Now I'm sure you're all wondering why I'm telling you this! It's because Mark wrote his gospel for a Jewish audience, who would have counted. And in the case of his gospel, what are there lots of? Healing stories. We have two today, don't we?! The Syrophoenician woman's daughter, and the deaf man with a speech impediment.

So what do you suppose Mark's readers would have done as soon as they noticed there were a lot of healing stories? They would have counted, to make sure that the number of stories was a good number - that it reflected something important in their faith - Seven would be good. Ten, too. Twelve would be especially appropriate.

Anyone know how many healing stories there are in Mark's gospel? Thirteen. That's one too many. There's a message present in that number, therefore: what is the odd-one-out? Which healing story is different from all the others? I'll give you a hint - it's one of the two we have today.

It's the Syrophoenician woman's daughter. Why is it the odd-one-out? Because she's not Jewish!

Mark's point in doing this is to say: this healing story is particularly important, pay attention to it. So let's do just that! What's different about this story? The main characters - the Syrophoenician woman and her daughter are not Jewish! If you look at all the other twelve healing stories they're all about Jews.

Mark is making a claim here, a claim he wants his readers to pay attention to, in addition to the claim he makes in the other healing stories.

And that claim? Jesus came for everyone. He wasn't the Messiah - the Chosen One - of the Jews, he was God's gift to all of us.

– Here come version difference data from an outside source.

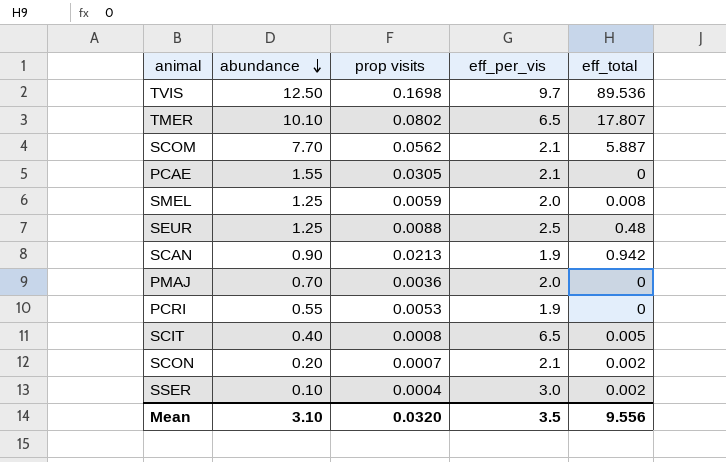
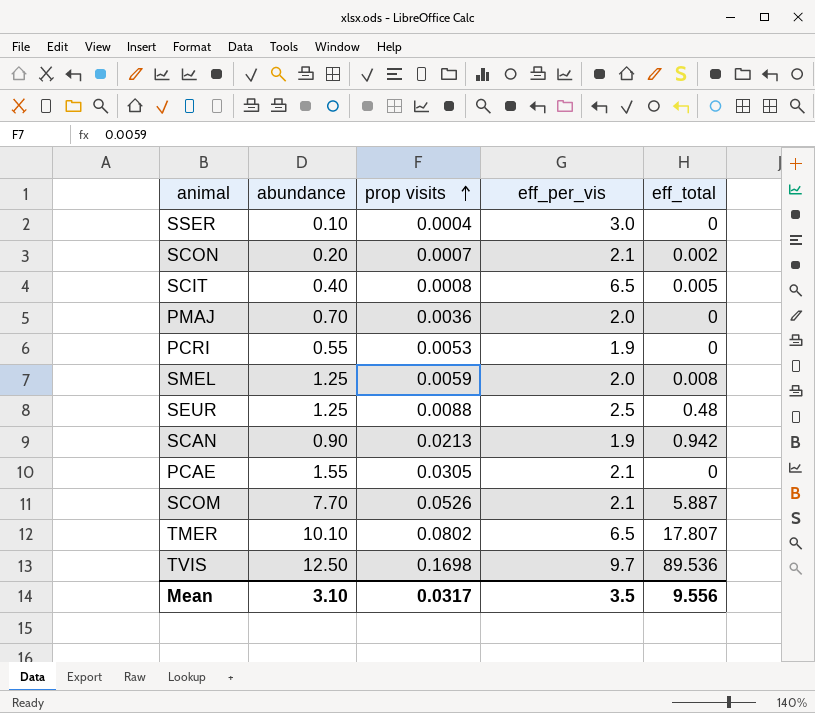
row order: abundance descending -> prop visits ascending
SSER | eff_total: 0.002 -> 0
SCOM | prop visits: 0.0562 -> 0.0526
Mean | prop visits: 0.0320 -> 0.0317

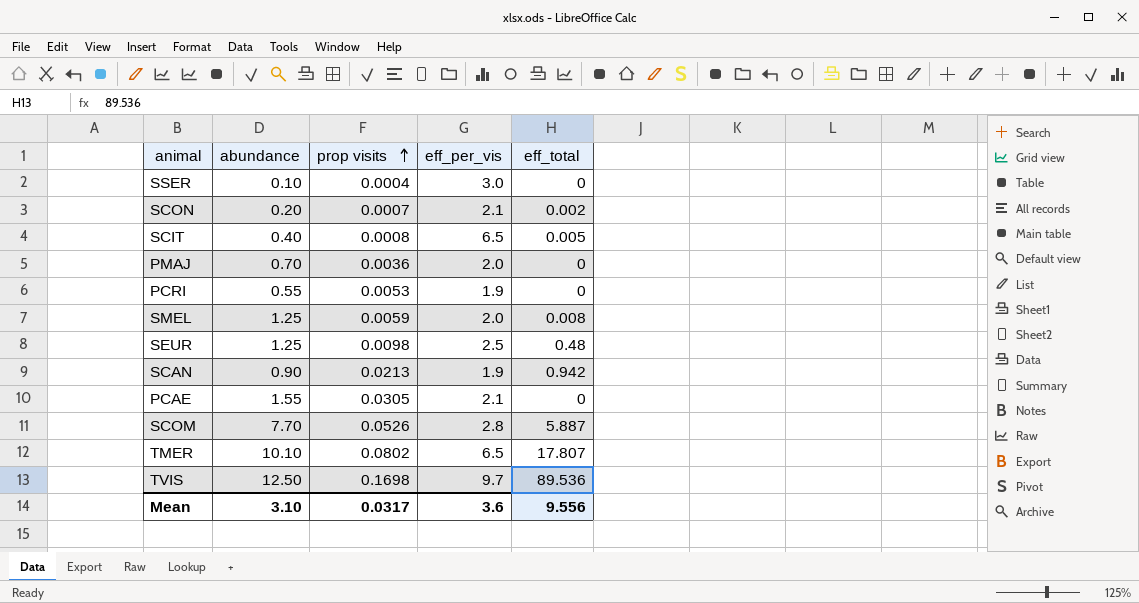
SEUR | prop visits: 0.0088 -> 0.0098
SCOM | eff_per_vis: 2.1 -> 2.8
Mean | eff_per_vis: 3.5 -> 3.6

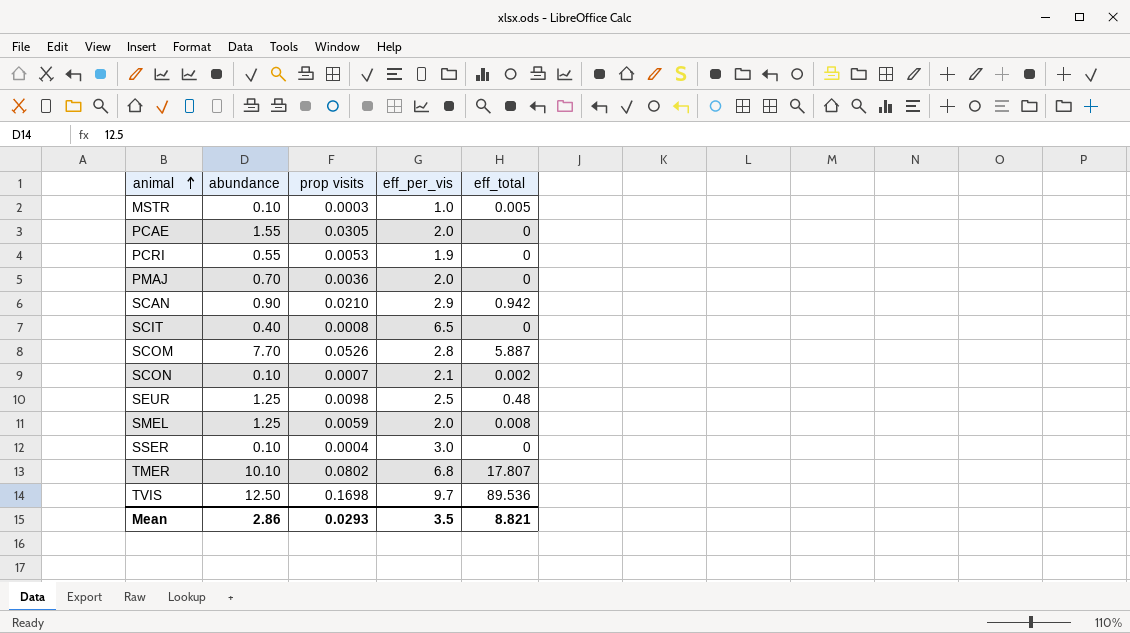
row order: prop visits ascending -> animal ascending
row MSTR: none -> 0.10 | 0.0003 | 1.0 | 0.005
PCAE | eff_per_vis: 2.1 -> 2.0
SCAN | prop visits: 0.0213 -> 0.0210
SCAN | eff_per_vis: 1.9 -> 2.9
SCIT | eff_total: 0.005 -> 0
SCON | abundance: 0.20 -> 0.10
TMER | eff_per_vis: 6.5 -> 6.8
Mean | abundance: 3.10 -> 2.86
Mean | prop visits: 0.0317 -> 0.0293
Mean | eff_per_vis: 3.6 -> 3.5
Mean | eff_total: 9.556 -> 8.821

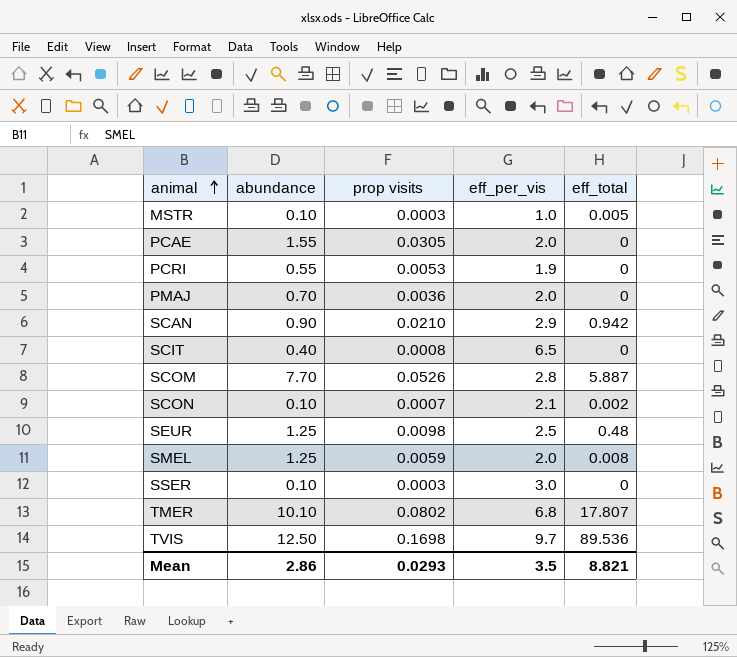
SSER | prop visits: 0.0004 -> 0.0003

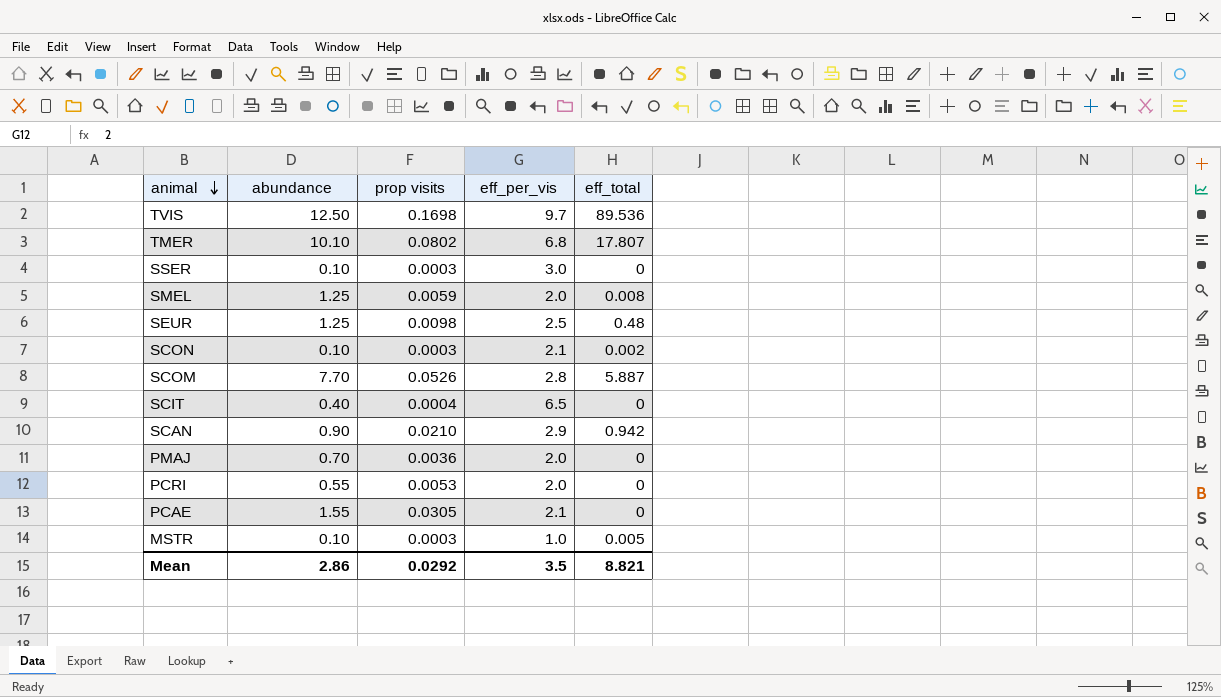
row order: animal ascending -> animal descending
SCON | prop visits: 0.0007 -> 0.0003
SCIT | prop visits: 0.0008 -> 0.0004
PCRI | eff_per_vis: 1.9 -> 2.0
PCAE | eff_per_vis: 2.0 -> 2.1
Mean | prop visits: 0.0293 -> 0.0292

Now about that other claim. Look at who it is - in Mark's gospel - that Jesus heals. Jesus heals women, children, lepers, beggars, the blind, the deaf, the lame the mentally deranged. Every single one of them is, because of their gender, age, or infirmity, an outcast, not even a second-class citizen but no citizen; each is a 'non-person', ritually impure, because Jews believed that illness and deformity were caused by some ethical or moral lapse. So, they reasoned, each of these individuals had been condemned by God, and each should therefore be pushed outside the community of faith - marginalized through no fault of their own.

All very interesting. But so what? Does this matter to us, today?

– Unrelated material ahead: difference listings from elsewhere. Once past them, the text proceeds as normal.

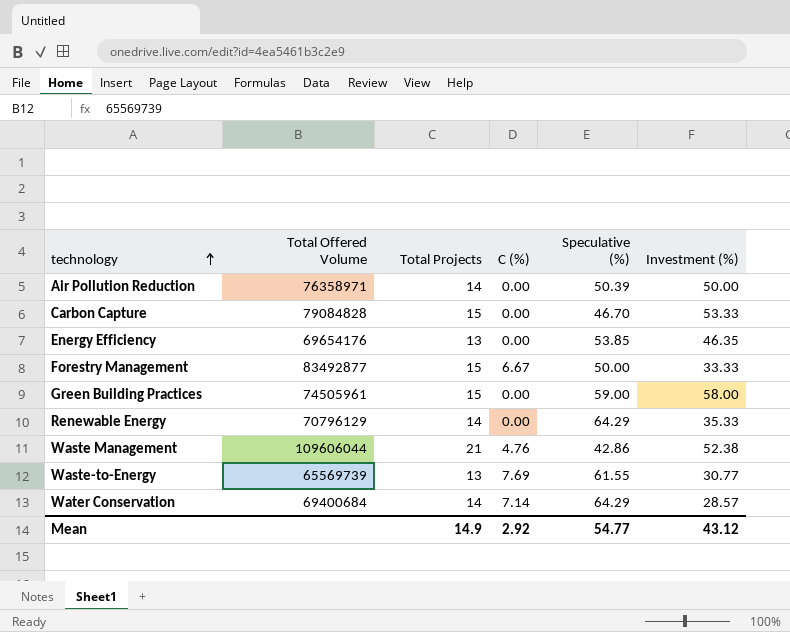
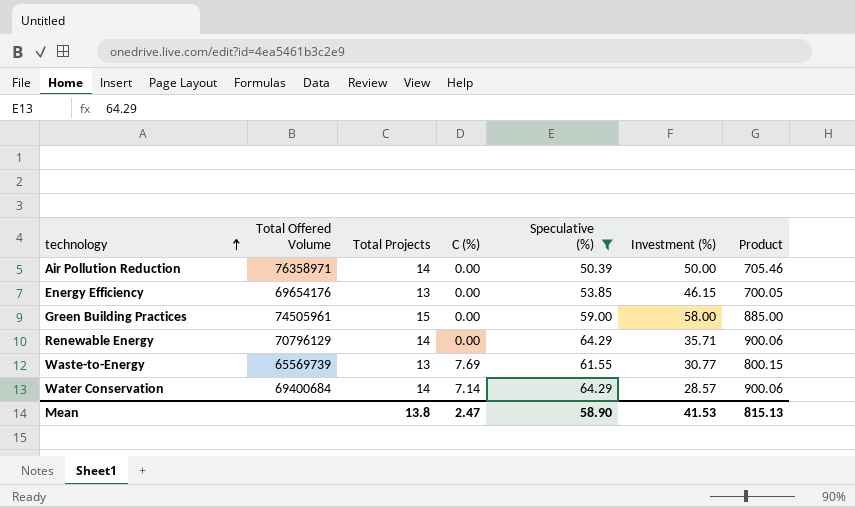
filter: none -> Speculative (%) >= 50.39
column Product | formula: none -> [Total Projects] * [Speculative (%)]
Energy Efficiency | Investment (%): 46.35 -> 46.15
Renewable Energy | Investment (%): 35.33 -> 35.71
Mean | Total Projects: 14.9 -> 13.8
Mean | C (%): 2.92 -> 2.47
Mean | Speculative (%): 54.77 -> 58.90
Mean | Investment (%): 43.12 -> 41.53

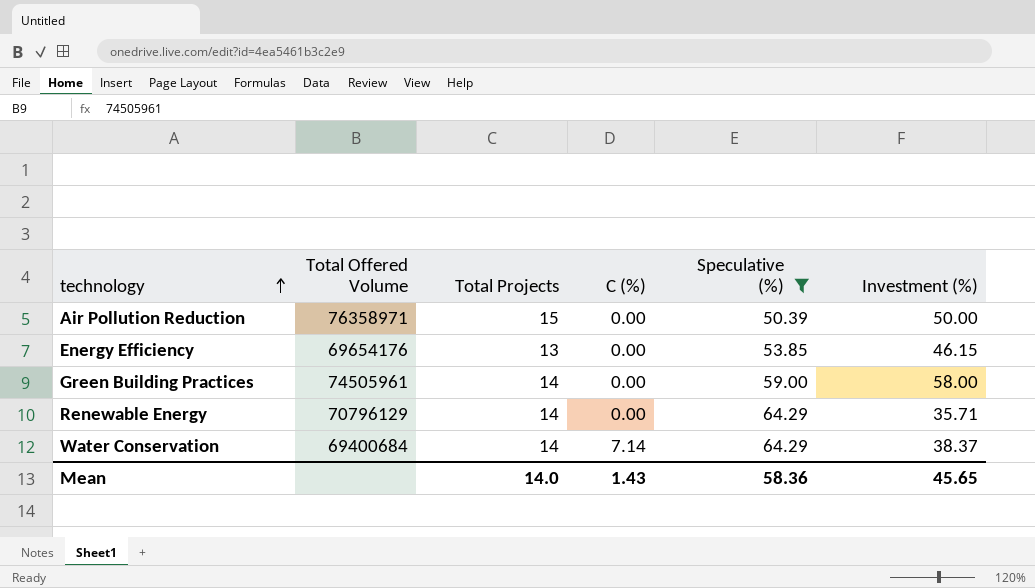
column Product | formula: [Total Projects] * [Speculative (%)] -> none
row Waste-to-Energy: 65569739 | 13 | 7.69 | 61.55 | 30.77 | 800.15 -> none
Air Pollution Reduction | Total Projects: 14 -> 15
Green Building Practices | Total Projects: 15 -> 14
Water Conservation | Investment (%): 28.57 -> 38.37
Mean | Total Projects: 13.8 -> 14.0
Mean | C (%): 2.47 -> 1.43
Mean | Speculative (%): 58.90 -> 58.36
Mean | Investment (%): 41.53 -> 45.65

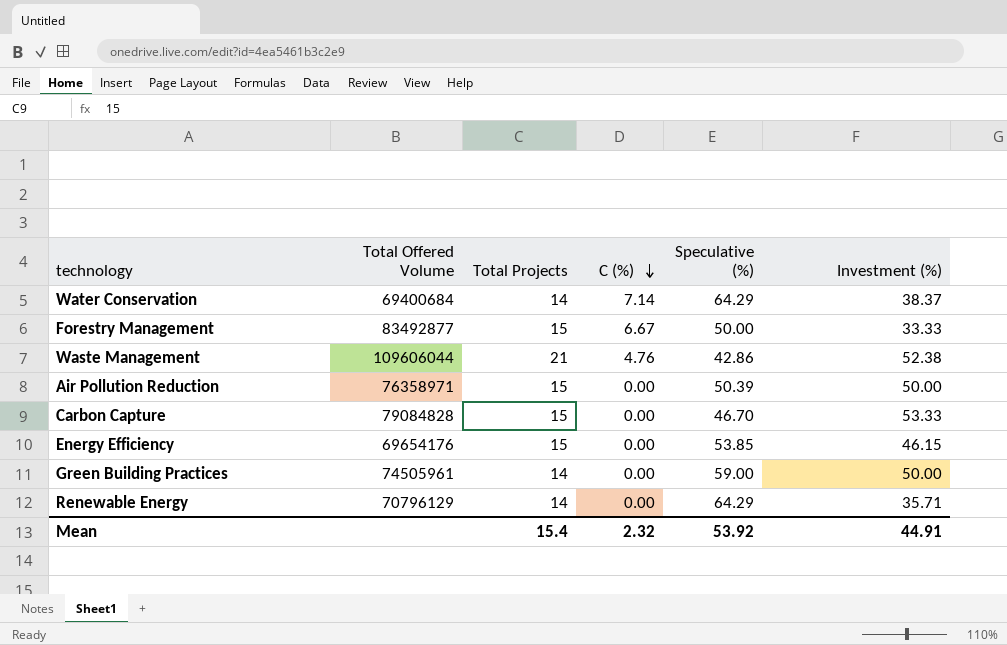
filter: Speculative (%) >= 50.39 -> none
row order: technology ascending -> C (%) descending
Energy Efficiency | Total Projects: 13 -> 15
Green Building Practices | Investment (%): 58.00 -> 50.00
Mean | Total Projects: 14.0 -> 15.4
Mean | C (%): 1.43 -> 2.32
Mean | Speculative (%): 58.36 -> 53.92
Mean | Investment (%): 45.65 -> 44.91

I suppose if it doesn't matter to us then I'd have to ask why we're all here!! Today's gospel - and, for that matter, the piece from the Letter of James - invite us to place ourselves within this story told about Jesus, and to emulate his responses: if we are the hands of Jesus for today our ministry is to seek to do what he did.

And what was that? For each of these people Jesus' actions restores them to wholeness, returns them from all of those different sorts of exile that they're experiencing: from those they love, from their health, from the lostness of mental dysfunction, from being treated as disposable. He restores them: back into places of relationship, back to being members of a community, back to fullness of life, back to being fully human.

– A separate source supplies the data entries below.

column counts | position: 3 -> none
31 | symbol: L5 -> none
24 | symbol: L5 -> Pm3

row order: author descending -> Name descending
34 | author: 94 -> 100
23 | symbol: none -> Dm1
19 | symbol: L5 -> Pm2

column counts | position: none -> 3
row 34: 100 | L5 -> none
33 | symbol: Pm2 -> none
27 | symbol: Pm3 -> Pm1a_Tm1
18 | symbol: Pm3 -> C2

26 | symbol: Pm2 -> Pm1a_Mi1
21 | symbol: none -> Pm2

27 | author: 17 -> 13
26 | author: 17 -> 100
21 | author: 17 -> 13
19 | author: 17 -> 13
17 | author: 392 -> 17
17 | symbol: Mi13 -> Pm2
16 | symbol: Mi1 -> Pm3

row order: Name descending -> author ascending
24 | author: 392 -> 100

The only thing he doesn't restore is that which they never lost: their status - in God's eyes - as children of God.

I'll bet every one of you can name at least one person you know who is in some way exiled - it could even be you. The invitation of this passage from Mark is that we who are now the hands of Jesus should work to bring the exiles among us back home, should work to help restore those who are broken back to wholeness, should work to restore those who are lost back to community, should work to restore those who are only partly living back to fullness of life.

Mark's Gospel is a reminder of God's will that suffering should no longer be the common condition of humankind, that we can be restored to full humanity and reconciled with ourselves, each other, and God. The letter of James reminds us that we have an essential share in exactly the same work as Jesus. In a sense, when we accept our calling and engage the ministry of Jesus, we actually become Jesus for our world - we live incarnational lives - and the Kingdom of Heaven is once more brought near - every time, and in every loving, care-filled, compassionate action.

May it be so for all of us: may we see this as our identity and ministry as followers of Jesus. Amen.